Possible privacy concerns, but I like Google's personal search

A few years ago when I was in California I spent a fun afternoon at the sci-fi writer and physicist David Brin's house - he had a Java related business idea that we were talking about. Anyway, he has an interesting take on privacy: reduced privacy is OK if everyone gets the same power of "surveillance" (hopefully, I am paraphrasing him OK on this). I thought about David's take on privacy when playing with Google's new beta (of course :-) personal search tonight: you login with your Google account and it remembers your search queries, what links you follow, etc. This is all searchable and convenient so I think that I am going to use it frequently in the future.
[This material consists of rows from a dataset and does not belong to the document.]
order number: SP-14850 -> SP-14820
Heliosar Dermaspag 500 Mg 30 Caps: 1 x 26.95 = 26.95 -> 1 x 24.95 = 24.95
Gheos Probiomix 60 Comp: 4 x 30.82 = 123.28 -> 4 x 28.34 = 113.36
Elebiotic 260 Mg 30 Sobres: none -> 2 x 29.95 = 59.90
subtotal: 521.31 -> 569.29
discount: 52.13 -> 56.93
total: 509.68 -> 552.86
Since nothing you do on the internet is really private without taking some effort, I just accept that. Now, in practice, only software agents are likely to be monitoring what we do on the web, whether it is Google, Yahoo, or one of dozens (or more!) companies that make our business their business. US, UK, etc. governments have had the ability to track internet and telephone traffic for a long time, so why not private companies.
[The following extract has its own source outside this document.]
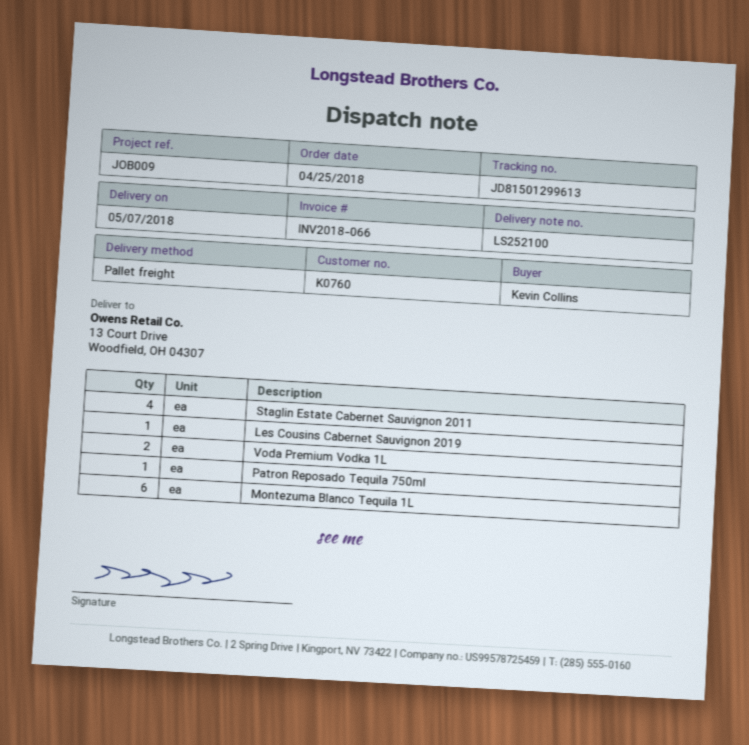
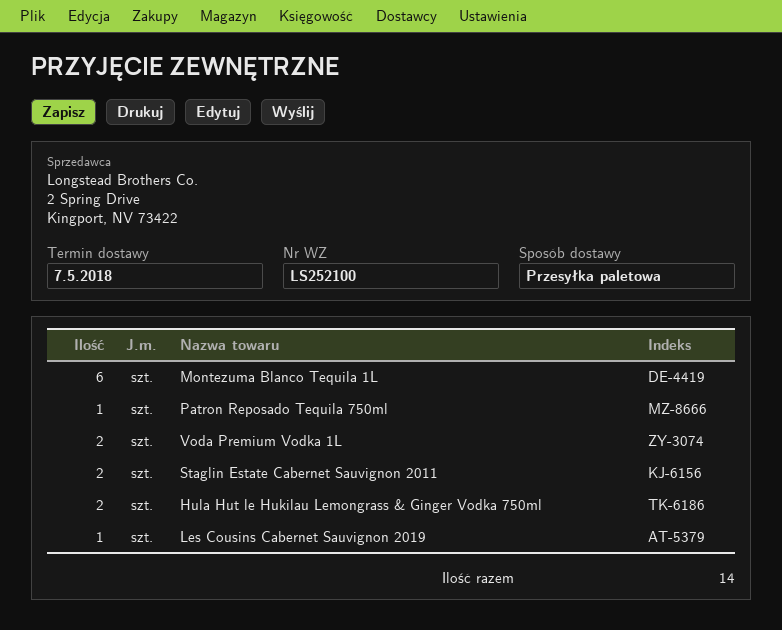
Staglin Estate Cabernet Sauvignon 2011: 4 -> 2
Hula Hut le Hukilau Lemongrass & Ginger Vodka 750ml: none -> 2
Back to privacy: it is easy to encrypt email, etc. and I do do that for some customers who request it. I also have one old (but with all security patches applied!) computer that I use for nothing but online banking. Sometimes privacy and security are important and sometimes they are not.
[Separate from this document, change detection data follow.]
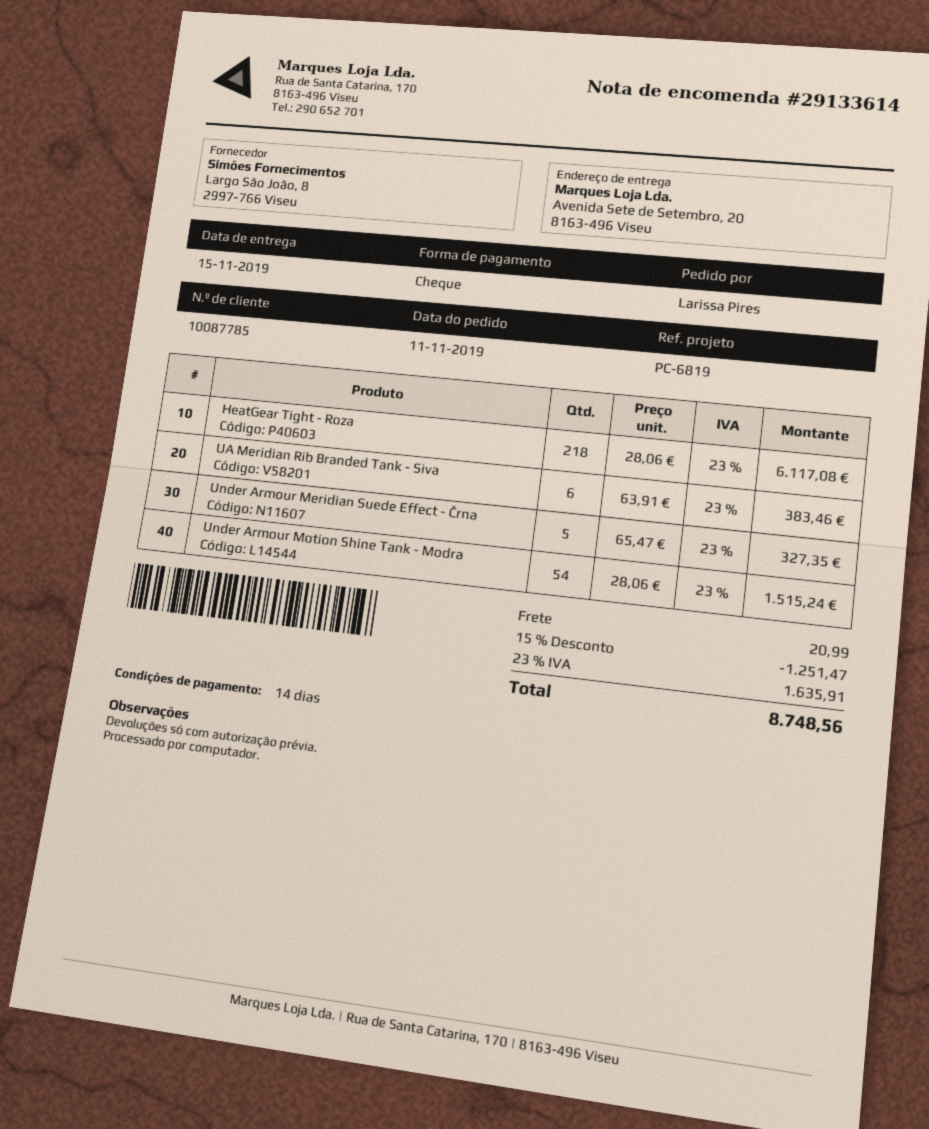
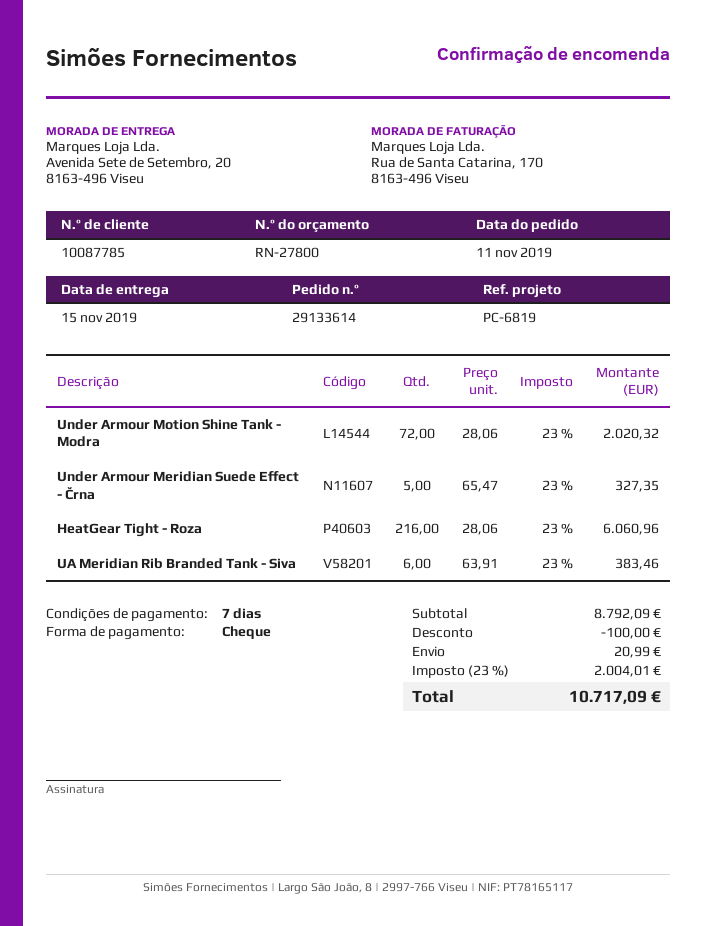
payment terms: 14 days -> 7 days
HeatGear Tight - Roza: 218 x 28.06 = 6117.08 -> 216 x 28.06 = 6060.96
Under Armour Motion Shine Tank - Modra: 54 x 28.06 = 1515.24 -> 72 x 28.06 = 2020.32
discount: 1251.47 -> 100.00
tax: 23% = 1635.91 -> 23% = 2004.01
total: 8748.56 -> 10717.09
Another way I voluntarily give up privacy (again, for much convenience) is by using del.icio.us to organize all of my bookmarks which mostly have to do with research, my business, and self-study educational resources. At the end of the day, I don't feel like I give up any competitive advantage by sharing my bookmarks.

I am working (so far for only about 12 hours) on KBdocs.com - it is still in beta, with many features planned. Anyway, users of this system trust me to respect their privacy just the way that I expect Google, Yahoo, etc. to respect my privacy. At the end of the day, just deal with people and companies that you feel that you can trust.